La caractéristique exceptionnelle de cette variante de général est le grand aigle de la Garde doré au feu (Gardeadler) avec des bords polis pour les généraux. Y est appliquée l'étoile de la Garde (Gardestern), dont le centre est émaillé. Cette combinaison d'aigle et d'étoile de la Garde était réservée exclusivement aux généraux et reliait le porteur à la fois au statut d'élite de la Garde et au rang d'officier général. Les deux cocardes en grand format correspondent à la qualité d'officier.

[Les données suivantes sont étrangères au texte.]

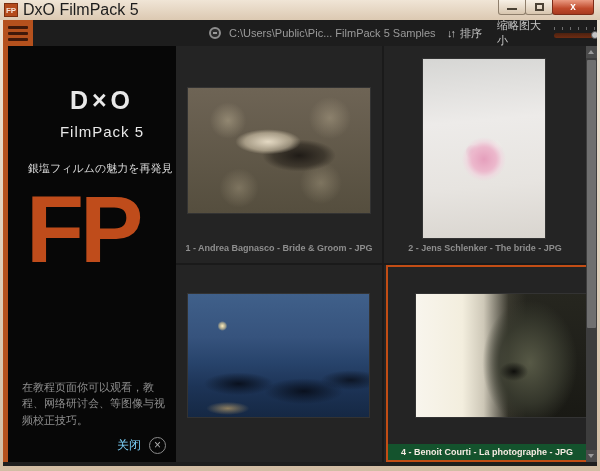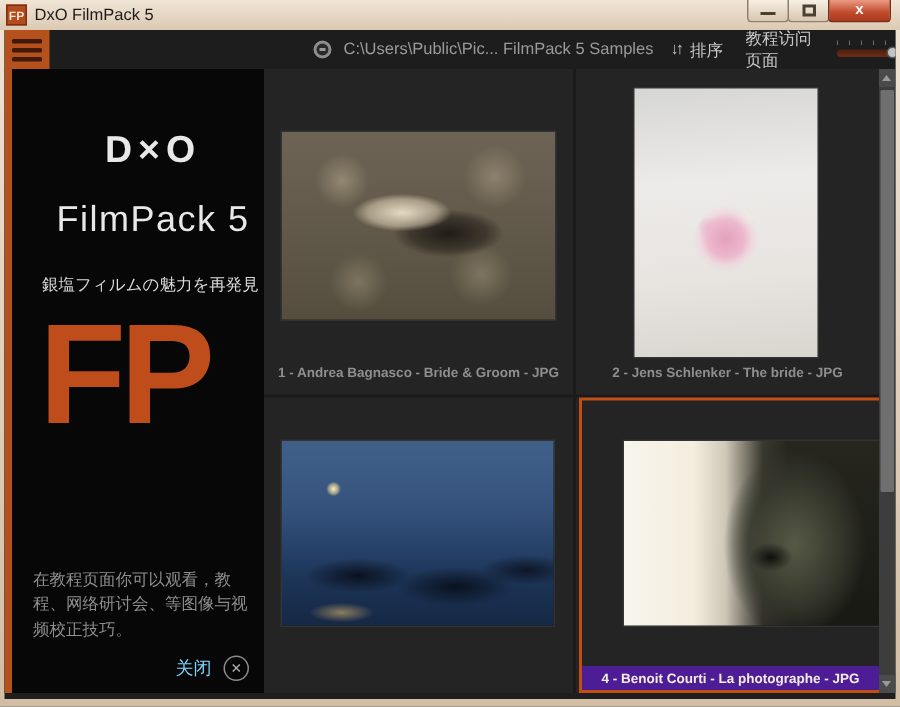"DxO FilmPack 5" .title-text { font-size: 11px -> 16px }
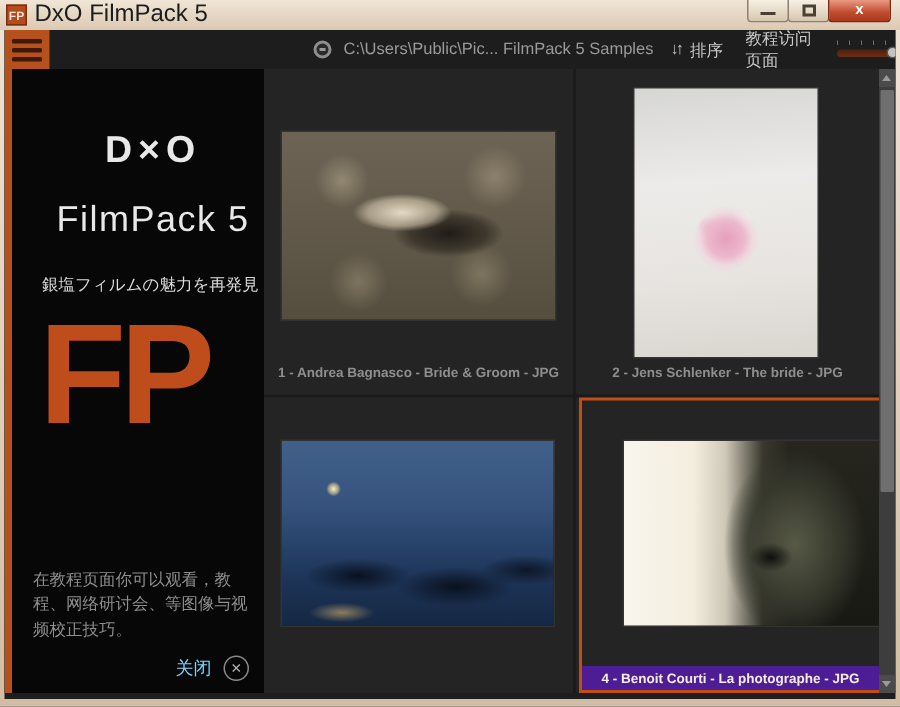"教程访问页面" span.tool-label { text: 教程访问页面 -> 缩略图大小 }
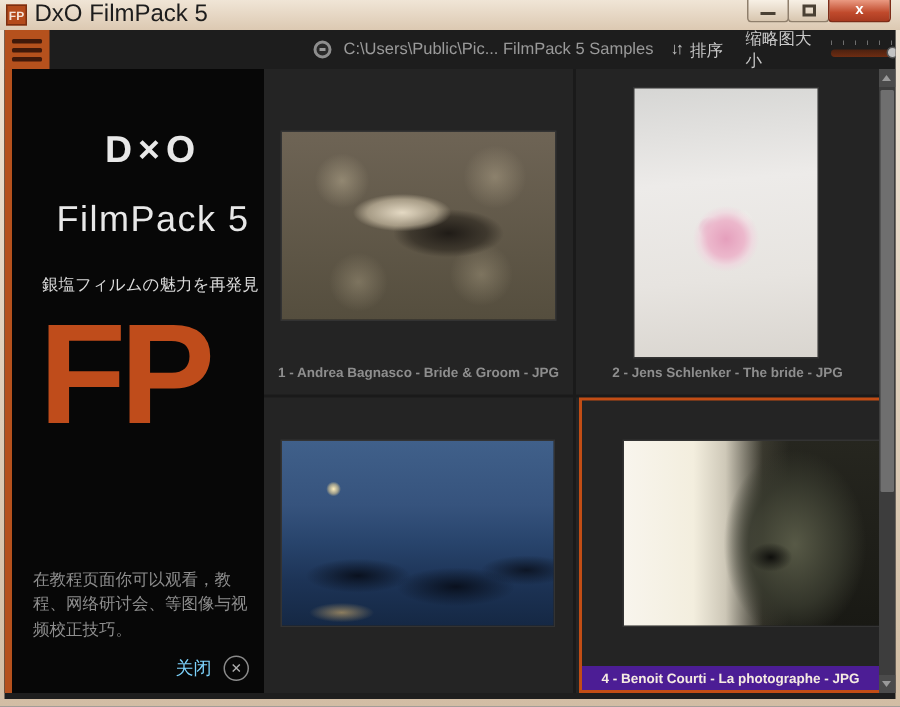"FilmPack 5" .brand .fp5 { font-size: 24px -> 15px; margin-top: 18px -> 8px }
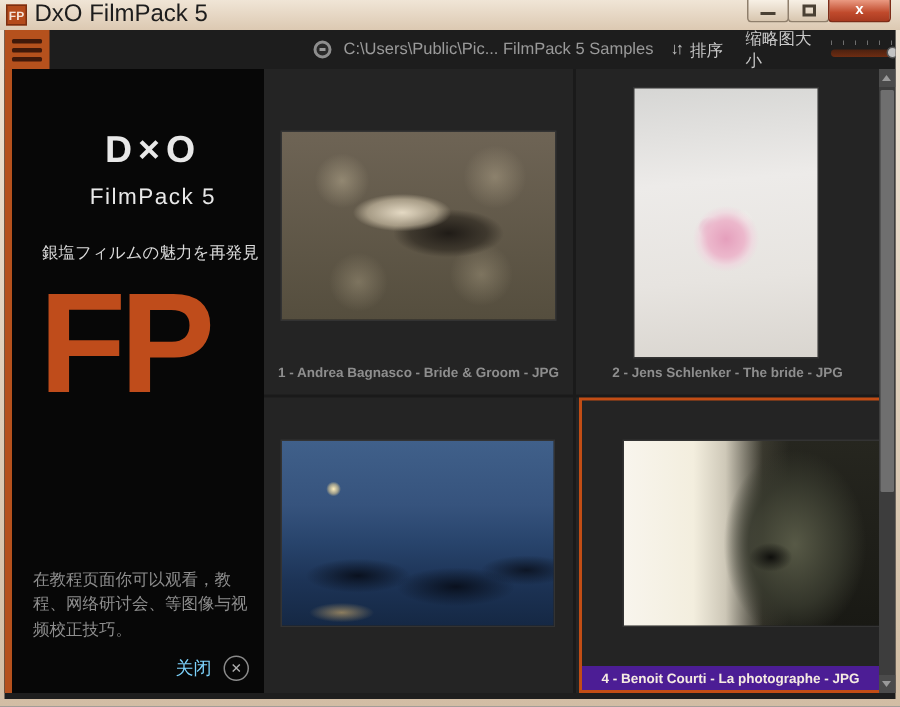"4 - Benoit Courti -" .caption-bar { background: #4c1d95 -> #14532d }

Le modèle 1867 différait du modèle 1889 ultérieur, qui introduisit une visière arrondie pour la troupe et élimina la crête protectrice à l'arrière de la calotte. Tandis que le modèle 1889 remplaça graduellement les casques de troupe, les officiers pouvaient continuer à acheter et porter des casques de style modèle 1867 comme propriété privée (Eigentum). Après 1897, les positions des cocardes changèrent, la cocarde prussienne se déplaçant vers la gauche et la cocarde du Reich vers la droite.

Les garnitures intérieures démontrent la haute qualité de la fabrication d'officier : bandeau frontal en cuir brun clair avec cordon de serrage en ruban de soie, doublure en soie beige clair, et la nuquière doublée de velours de couleur claire. La taille 57 correspond aux tailles standard de casques de cette période.

Les régiments de cuirassiers de Prusse formaient une partie de la cavalerie lourde du Royaume de Prusse, plus tard incorporée dans l'armée impériale allemande après 1871. Ces unités, équipées d'armure et d'armes à feu, représentaient l'élite de la cavalerie lourde. Les casques métalliques de cuirassier restèrent en usage jusqu'à la Première Guerre mondiale, lorsqu'ils furent graduellement remplacés par un équipement de campagne plus pratique.

Après 1918 et la chute de l'Empire allemand, de tels casques devinrent des artefacts historiques et sont aujourd'hui des objets de collection rares, particulièrement les variantes de général. La description note à juste titre qu'il s'agit d'un casque très rare et que seuls très peu d'exemplaires survivent. La combinaison spécifique de casque de cuirassier et d'insignes de général pour un colonel au rang de général fait de cet exemplaire un témoignage extraordinaire de la tradition militaire et de la hiérarchie prussiennes.